Go through the data and retrieve each line that includes the string "Reported".

■ **Dataset extract**
*** Block opens ***

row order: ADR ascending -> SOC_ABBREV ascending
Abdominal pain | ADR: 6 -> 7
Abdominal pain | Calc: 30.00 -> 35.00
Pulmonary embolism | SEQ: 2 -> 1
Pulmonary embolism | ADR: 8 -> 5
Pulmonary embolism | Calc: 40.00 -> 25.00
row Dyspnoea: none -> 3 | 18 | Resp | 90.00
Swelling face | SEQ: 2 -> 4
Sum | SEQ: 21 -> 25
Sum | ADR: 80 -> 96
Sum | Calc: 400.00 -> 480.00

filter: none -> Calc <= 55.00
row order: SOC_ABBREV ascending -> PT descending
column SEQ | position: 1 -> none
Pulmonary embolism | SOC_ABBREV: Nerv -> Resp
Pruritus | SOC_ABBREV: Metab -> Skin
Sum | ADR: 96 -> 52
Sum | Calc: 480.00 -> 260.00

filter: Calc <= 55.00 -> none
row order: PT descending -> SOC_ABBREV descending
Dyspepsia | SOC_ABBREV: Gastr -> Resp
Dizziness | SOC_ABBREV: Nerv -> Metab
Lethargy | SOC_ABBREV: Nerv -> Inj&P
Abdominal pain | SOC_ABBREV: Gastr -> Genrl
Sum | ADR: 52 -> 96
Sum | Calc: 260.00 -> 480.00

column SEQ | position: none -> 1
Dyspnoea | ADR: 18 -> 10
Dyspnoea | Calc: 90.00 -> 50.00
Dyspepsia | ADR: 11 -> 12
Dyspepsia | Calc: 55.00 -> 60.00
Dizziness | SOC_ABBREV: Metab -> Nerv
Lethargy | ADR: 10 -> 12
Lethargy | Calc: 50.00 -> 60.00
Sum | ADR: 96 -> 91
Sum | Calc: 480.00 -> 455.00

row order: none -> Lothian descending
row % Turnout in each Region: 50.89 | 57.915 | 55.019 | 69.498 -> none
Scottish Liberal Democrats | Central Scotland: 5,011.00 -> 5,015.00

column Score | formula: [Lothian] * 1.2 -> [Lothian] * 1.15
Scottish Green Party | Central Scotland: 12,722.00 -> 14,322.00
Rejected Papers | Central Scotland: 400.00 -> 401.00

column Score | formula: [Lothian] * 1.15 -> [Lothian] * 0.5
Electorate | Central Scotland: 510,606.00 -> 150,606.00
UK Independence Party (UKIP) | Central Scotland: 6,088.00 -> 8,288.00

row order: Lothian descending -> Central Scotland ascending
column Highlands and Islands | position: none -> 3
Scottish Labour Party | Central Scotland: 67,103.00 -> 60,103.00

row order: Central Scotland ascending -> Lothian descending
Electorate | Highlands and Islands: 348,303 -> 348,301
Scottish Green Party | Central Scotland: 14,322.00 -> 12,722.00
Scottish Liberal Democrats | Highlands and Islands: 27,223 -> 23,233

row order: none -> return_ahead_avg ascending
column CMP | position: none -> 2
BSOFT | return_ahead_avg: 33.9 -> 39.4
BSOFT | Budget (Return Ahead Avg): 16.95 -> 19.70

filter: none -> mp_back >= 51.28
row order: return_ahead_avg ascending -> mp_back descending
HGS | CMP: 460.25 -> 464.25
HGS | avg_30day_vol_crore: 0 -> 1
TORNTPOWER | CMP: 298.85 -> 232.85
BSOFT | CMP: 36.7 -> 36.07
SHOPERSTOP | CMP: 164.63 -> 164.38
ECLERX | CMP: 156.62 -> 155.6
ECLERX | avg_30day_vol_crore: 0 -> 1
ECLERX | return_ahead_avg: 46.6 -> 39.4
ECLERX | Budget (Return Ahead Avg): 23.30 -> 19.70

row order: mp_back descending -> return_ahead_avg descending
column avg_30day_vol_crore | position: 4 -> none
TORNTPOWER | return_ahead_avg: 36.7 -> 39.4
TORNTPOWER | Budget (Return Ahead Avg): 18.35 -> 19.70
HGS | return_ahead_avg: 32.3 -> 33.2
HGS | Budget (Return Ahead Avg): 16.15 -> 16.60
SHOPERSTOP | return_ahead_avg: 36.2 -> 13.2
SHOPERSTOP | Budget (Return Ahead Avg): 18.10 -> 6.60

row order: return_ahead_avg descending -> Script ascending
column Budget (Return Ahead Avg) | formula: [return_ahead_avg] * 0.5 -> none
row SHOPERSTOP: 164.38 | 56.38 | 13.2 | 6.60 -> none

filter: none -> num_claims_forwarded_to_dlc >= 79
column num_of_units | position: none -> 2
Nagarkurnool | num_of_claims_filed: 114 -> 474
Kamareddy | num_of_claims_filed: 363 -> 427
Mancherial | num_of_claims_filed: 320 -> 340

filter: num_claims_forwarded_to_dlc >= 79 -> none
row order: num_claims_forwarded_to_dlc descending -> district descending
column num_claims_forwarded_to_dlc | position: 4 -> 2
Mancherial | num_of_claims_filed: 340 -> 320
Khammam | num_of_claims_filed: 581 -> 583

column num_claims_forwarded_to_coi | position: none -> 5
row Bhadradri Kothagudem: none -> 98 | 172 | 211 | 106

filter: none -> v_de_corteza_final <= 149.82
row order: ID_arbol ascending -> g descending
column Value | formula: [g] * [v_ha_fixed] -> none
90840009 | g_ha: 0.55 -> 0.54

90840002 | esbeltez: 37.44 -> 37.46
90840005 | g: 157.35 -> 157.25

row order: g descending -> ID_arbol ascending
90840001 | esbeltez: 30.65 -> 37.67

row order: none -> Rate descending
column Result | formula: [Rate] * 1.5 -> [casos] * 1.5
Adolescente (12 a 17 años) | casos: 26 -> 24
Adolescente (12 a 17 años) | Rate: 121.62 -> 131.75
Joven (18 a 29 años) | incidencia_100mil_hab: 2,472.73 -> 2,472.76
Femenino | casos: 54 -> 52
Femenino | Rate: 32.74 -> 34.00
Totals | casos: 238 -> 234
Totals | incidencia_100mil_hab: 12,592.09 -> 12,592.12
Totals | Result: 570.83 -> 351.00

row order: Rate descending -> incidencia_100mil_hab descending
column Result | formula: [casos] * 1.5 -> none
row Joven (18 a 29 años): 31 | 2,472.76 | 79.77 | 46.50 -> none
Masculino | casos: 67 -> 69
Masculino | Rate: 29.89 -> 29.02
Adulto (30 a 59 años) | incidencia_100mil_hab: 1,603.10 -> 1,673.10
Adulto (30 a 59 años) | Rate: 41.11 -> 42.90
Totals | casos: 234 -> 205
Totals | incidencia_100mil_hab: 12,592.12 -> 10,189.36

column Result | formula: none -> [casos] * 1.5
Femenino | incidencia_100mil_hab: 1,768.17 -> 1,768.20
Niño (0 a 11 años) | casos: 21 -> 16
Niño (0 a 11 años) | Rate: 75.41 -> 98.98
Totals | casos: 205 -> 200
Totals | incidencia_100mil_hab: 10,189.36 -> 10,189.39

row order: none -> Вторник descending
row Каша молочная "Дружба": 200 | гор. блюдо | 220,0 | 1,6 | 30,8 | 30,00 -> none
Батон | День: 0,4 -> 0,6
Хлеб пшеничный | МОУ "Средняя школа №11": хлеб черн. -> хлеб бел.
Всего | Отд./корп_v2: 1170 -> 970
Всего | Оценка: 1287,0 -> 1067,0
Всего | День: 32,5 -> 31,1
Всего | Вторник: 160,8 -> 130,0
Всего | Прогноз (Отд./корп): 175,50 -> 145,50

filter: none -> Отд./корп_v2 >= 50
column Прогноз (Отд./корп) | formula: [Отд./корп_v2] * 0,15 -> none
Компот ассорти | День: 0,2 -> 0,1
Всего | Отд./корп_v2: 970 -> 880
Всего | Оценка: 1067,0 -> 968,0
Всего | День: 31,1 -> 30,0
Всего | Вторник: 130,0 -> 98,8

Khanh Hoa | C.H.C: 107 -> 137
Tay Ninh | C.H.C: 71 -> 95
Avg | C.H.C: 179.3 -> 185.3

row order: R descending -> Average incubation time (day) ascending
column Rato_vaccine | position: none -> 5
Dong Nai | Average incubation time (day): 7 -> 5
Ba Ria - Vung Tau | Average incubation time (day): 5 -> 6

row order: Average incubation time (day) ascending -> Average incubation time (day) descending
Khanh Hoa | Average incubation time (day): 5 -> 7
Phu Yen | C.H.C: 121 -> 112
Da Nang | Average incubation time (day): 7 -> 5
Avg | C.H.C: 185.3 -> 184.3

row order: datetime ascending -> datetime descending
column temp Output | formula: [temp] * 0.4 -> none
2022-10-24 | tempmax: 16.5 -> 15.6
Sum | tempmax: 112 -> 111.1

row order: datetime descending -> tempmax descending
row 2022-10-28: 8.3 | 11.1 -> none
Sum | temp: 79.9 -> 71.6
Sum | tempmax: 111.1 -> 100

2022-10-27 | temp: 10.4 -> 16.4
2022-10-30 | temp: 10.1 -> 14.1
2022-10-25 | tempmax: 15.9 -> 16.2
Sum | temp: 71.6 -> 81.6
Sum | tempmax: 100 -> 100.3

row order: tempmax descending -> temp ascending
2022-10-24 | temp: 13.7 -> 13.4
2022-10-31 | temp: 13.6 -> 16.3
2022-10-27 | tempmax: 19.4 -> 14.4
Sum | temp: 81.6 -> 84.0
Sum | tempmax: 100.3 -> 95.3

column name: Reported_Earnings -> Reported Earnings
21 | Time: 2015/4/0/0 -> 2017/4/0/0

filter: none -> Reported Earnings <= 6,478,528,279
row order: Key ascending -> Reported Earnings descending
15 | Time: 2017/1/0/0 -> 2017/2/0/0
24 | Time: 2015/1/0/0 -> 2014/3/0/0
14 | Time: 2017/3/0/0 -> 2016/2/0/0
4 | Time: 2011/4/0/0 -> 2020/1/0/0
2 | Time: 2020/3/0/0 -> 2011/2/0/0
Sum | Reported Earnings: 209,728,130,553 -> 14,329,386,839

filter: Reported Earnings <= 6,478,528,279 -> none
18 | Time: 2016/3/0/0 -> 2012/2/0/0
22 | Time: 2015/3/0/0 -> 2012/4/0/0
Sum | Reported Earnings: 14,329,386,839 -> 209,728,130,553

*** Block closes ***

■ **Solved exercise**
column name: Reported_Earnings -> Reported Earnings
filter: none -> Reported Earnings <= 6,478,528,279
row order: Key ascending -> Reported Earnings descending
Sum | Reported Earnings: 209,728,130,553 -> 14,329,386,839
filter: Reported Earnings <= 6,478,528,279 -> none
Sum | Reported Earnings: 14,329,386,839 -> 209,728,130,553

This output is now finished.